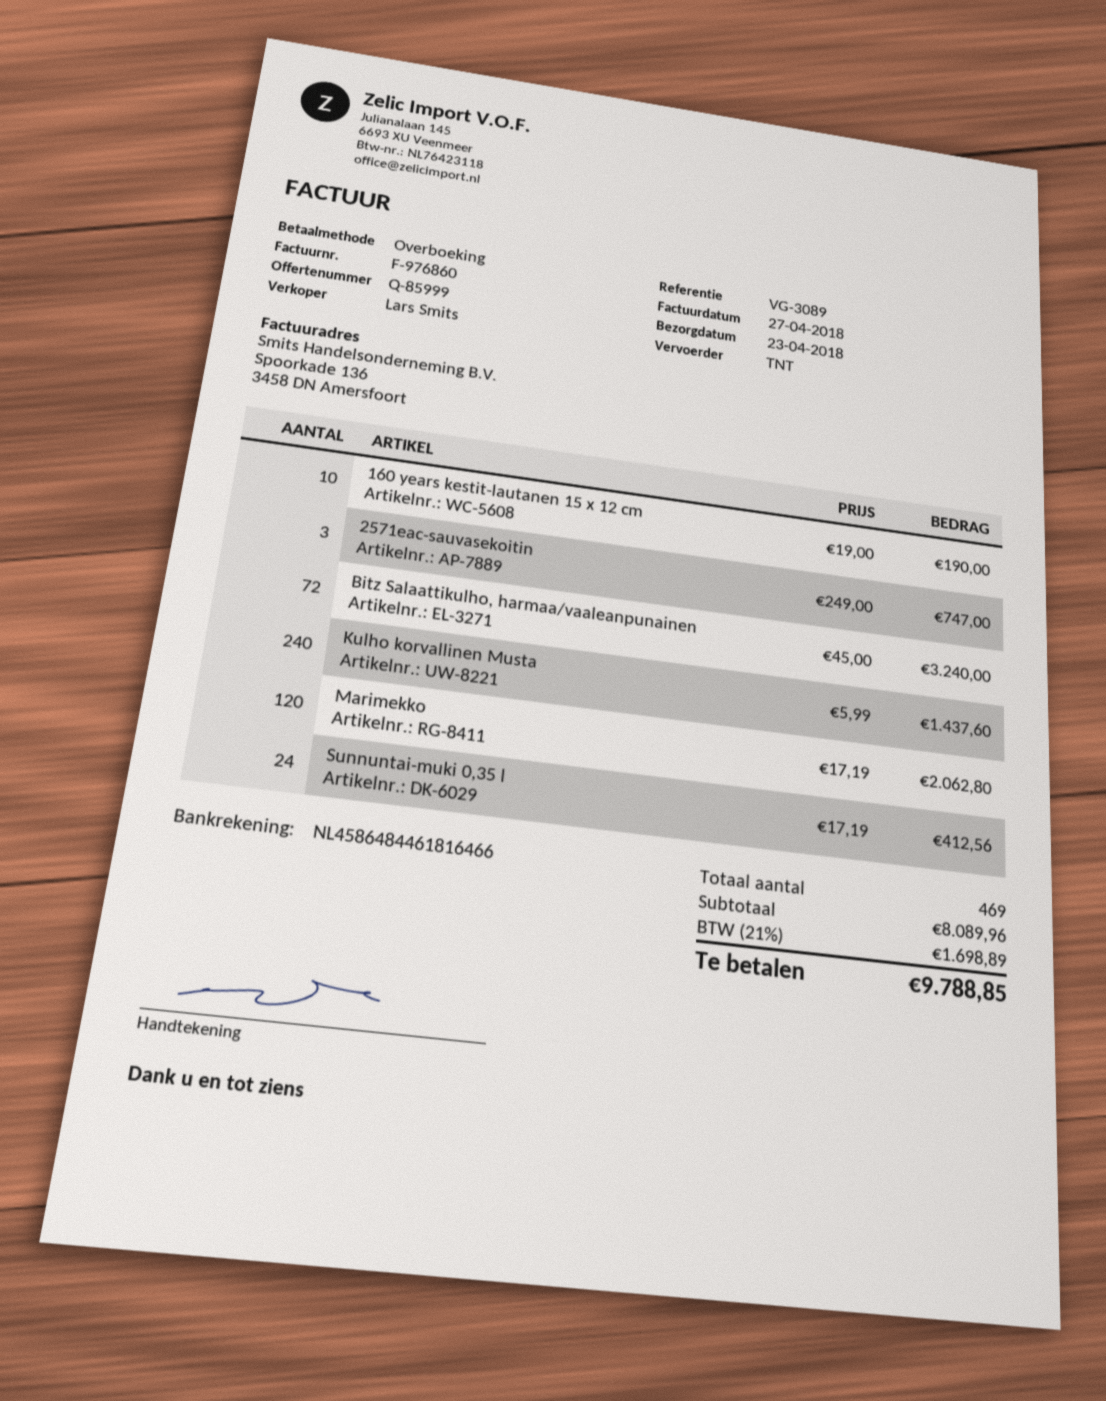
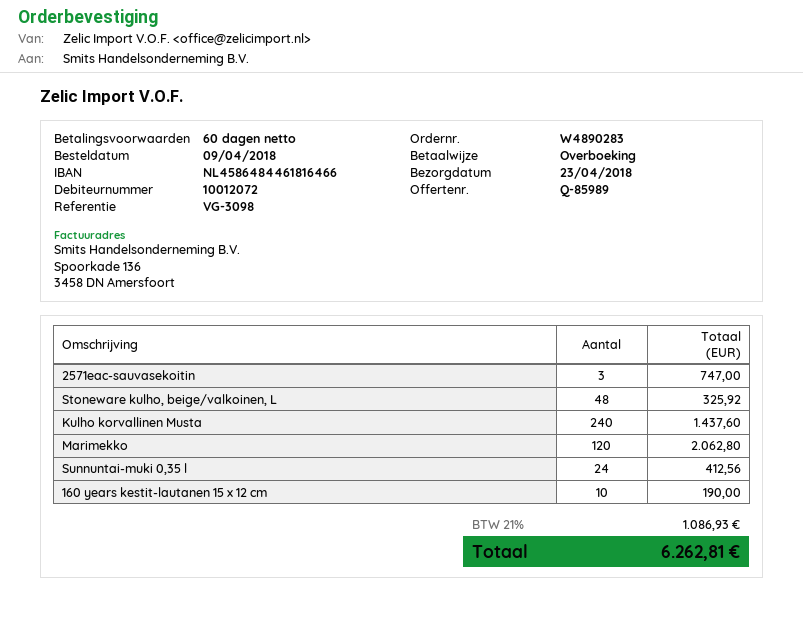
quote number: Q-85999 -> Q-85989
reference: VG-3089 -> VG-3098
Bitz Salaattikulho, harmaa/vaaleanpunainen: 72 for 3240.00 -> none
Stoneware kulho, beige/valkoinen, L: none -> 48 for 325.92
tax: 21% = 1698.89 -> 21% = 1086.93
total: 9788.85 -> 6262.81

==========

◆ **AIM OF THE EXERCISE**:
Your task is to reproduce exactly the lines that begin with the one containing "Stoneware kulho, beige/valkoinen, L: none" and continue to the end of the data, both ends included.

◆ **REPLY**:
Stoneware kulho, beige/valkoinen, L: none -> 48 for 325.92
tax: 21% = 1698.89 -> 21% = 1086.93
total: 9788.85 -> 6262.81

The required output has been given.